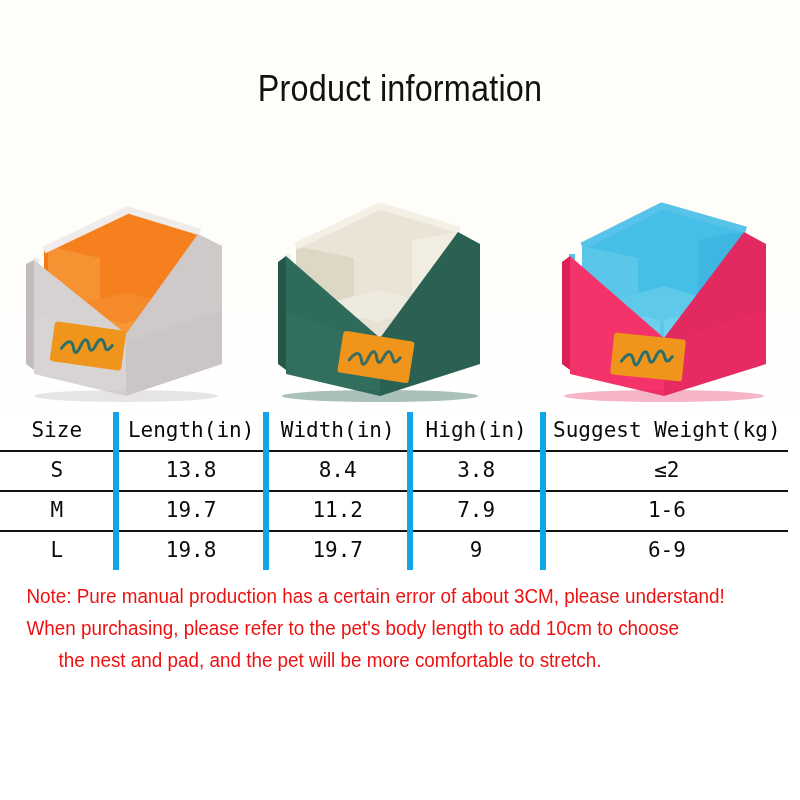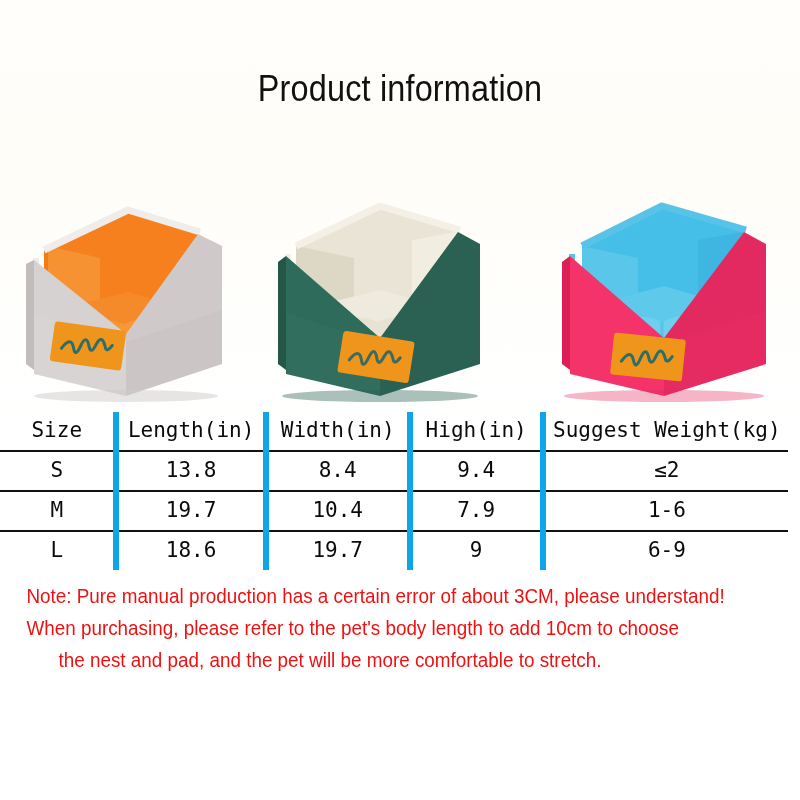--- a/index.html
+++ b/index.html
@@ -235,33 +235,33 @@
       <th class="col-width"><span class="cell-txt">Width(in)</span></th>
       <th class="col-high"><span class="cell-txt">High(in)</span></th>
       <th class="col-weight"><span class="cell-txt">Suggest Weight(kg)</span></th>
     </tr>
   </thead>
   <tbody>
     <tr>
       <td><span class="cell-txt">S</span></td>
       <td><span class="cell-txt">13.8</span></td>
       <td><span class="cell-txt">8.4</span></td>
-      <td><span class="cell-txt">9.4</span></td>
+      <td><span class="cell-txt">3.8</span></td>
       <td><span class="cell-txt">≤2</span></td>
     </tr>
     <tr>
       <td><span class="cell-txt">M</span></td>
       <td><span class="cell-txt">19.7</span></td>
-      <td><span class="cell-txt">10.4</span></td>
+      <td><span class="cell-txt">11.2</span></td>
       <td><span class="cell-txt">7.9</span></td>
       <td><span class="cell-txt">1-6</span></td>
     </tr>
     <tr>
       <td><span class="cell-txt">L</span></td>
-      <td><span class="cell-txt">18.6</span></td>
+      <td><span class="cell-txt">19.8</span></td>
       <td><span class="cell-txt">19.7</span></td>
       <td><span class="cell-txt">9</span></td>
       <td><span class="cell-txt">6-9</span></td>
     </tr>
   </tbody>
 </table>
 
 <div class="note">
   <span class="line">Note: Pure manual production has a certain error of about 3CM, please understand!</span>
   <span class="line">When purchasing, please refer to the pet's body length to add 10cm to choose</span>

==

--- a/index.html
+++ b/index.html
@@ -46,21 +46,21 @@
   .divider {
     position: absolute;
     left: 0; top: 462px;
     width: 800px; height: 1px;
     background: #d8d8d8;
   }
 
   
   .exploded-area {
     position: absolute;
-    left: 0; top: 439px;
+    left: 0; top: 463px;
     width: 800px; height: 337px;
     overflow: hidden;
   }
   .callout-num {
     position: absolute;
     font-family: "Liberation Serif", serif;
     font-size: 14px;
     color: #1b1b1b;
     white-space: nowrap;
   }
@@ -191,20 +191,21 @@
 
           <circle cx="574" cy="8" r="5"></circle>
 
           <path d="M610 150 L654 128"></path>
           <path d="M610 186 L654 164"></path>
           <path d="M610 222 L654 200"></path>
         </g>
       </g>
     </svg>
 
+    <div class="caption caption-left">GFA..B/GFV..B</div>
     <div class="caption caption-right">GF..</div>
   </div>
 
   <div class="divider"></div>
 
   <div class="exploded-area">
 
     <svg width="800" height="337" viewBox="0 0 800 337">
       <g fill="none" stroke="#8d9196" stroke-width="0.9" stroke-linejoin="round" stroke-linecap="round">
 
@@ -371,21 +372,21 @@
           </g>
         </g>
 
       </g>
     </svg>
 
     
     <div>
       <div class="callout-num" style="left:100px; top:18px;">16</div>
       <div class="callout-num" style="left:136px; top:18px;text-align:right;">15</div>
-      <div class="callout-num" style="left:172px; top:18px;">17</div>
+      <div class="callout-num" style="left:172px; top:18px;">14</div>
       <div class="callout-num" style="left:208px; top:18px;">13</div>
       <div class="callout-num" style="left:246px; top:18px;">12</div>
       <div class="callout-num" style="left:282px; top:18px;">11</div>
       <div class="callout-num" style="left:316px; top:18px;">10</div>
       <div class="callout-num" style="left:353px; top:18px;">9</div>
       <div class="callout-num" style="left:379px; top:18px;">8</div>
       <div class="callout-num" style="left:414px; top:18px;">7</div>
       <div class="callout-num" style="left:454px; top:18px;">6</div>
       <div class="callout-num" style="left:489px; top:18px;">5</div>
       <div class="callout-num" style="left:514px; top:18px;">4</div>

--

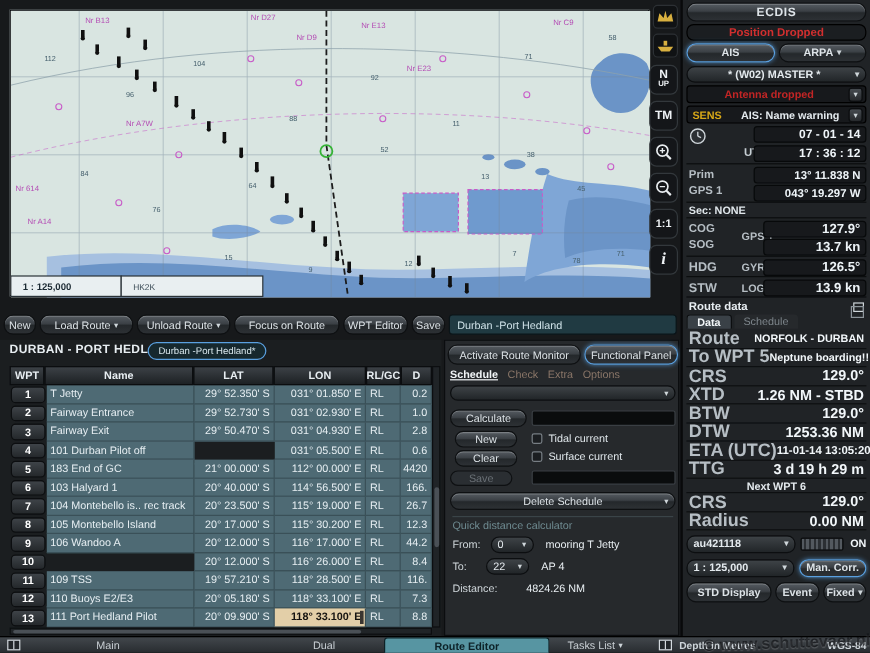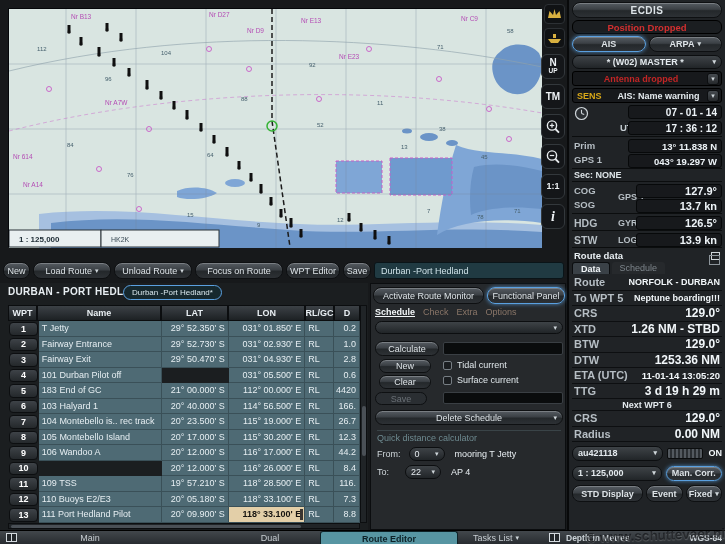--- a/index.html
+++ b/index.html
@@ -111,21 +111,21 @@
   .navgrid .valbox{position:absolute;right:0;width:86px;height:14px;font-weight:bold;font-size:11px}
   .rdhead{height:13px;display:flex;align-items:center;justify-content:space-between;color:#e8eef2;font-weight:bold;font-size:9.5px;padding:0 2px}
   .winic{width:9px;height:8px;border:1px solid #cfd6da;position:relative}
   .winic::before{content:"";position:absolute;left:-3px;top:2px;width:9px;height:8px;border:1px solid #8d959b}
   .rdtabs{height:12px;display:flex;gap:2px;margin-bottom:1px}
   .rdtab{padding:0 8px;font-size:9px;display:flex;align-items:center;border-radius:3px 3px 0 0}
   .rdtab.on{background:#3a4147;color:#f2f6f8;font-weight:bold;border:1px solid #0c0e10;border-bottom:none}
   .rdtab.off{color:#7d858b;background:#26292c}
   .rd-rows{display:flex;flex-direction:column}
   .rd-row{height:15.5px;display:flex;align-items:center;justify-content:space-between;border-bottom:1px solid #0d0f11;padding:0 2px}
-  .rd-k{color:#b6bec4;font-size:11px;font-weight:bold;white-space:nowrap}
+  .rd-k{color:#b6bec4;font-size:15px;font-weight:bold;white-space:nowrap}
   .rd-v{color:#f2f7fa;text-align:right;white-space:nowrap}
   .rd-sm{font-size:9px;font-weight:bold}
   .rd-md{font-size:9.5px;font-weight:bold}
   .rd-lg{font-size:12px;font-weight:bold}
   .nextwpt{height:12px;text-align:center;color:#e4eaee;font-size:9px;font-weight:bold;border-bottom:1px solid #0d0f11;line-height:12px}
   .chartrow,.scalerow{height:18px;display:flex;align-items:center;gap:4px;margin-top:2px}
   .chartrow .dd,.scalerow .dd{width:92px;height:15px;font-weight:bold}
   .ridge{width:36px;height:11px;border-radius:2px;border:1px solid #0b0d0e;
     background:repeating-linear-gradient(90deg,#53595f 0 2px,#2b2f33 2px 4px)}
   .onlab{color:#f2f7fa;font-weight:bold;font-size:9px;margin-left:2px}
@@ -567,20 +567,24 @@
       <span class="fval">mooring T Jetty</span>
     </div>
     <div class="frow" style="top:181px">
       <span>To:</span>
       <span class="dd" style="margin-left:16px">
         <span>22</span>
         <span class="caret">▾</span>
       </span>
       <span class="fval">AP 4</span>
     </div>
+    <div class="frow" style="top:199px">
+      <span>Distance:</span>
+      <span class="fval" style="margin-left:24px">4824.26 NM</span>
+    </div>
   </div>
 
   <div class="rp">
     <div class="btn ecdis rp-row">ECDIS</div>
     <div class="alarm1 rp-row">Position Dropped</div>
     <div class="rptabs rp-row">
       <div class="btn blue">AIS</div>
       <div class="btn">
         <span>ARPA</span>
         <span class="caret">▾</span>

__WHAT YOU HAVE TO DO__
Reproduce each line in the listing above that mentions the string "margin".

__ANSWER TO THE EXERCISE__
   .rdtabs{height:12px;display:flex;gap:2px;margin-bottom:1px}
   .chartrow,.scalerow{height:18px;display:flex;align-items:center;gap:4px;margin-top:2px}
   .onlab{color:#f2f7fa;font-weight:bold;font-size:9px;margin-left:2px}
       <span class="dd" style="margin-left:16px">
+      <span class="fval" style="margin-left:24px">4824.26 NM</span>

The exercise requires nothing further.